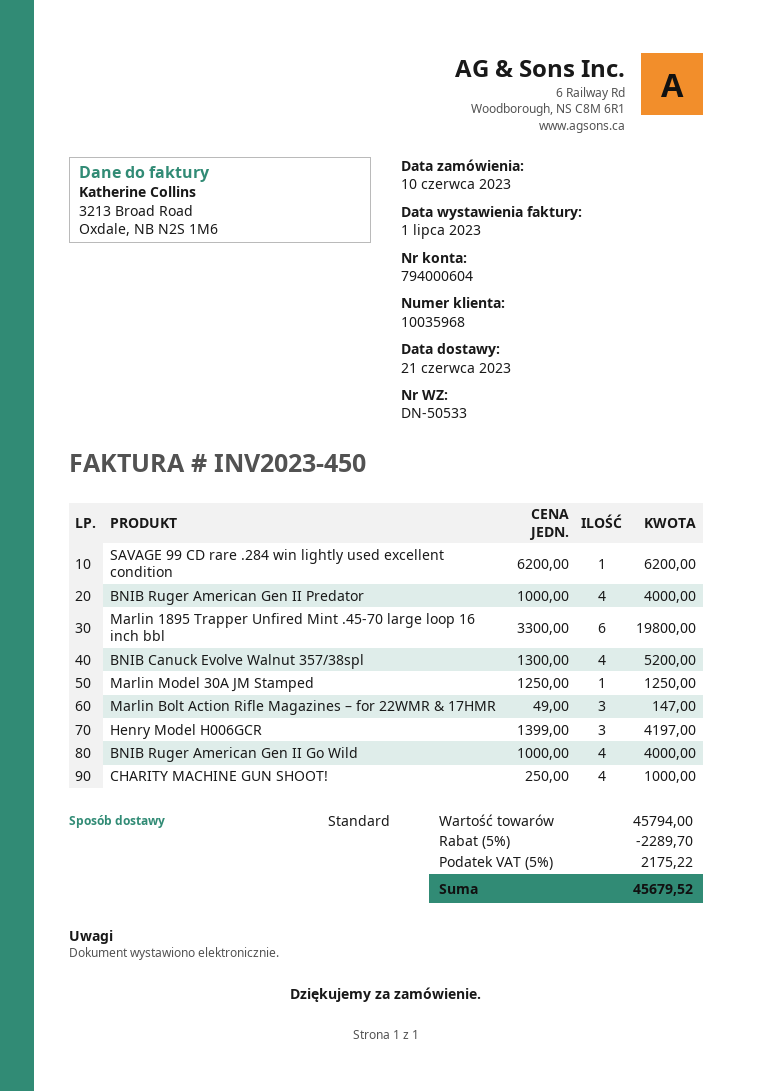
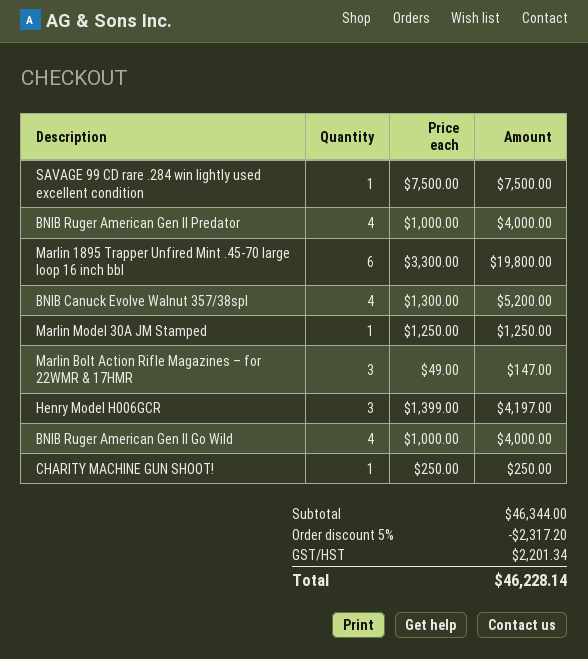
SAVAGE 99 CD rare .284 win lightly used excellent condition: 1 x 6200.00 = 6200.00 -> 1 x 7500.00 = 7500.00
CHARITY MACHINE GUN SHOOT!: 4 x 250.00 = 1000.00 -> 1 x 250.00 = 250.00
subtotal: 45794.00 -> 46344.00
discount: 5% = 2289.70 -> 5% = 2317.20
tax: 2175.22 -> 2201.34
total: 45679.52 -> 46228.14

(Work item): Return each line of the material exactly as written; exclude the pictures.

(Exercise response):
SAVAGE 99 CD rare .284 win lightly used excellent condition: 1 x 6200.00 = 6200.00 -> 1 x 7500.00 = 7500.00
CHARITY MACHINE GUN SHOOT!: 4 x 250.00 = 1000.00 -> 1 x 250.00 = 250.00
subtotal: 45794.00 -> 46344.00
discount: 5% = 2289.70 -> 5% = 2317.20
tax: 2175.22 -> 2201.34
total: 45679.52 -> 46228.14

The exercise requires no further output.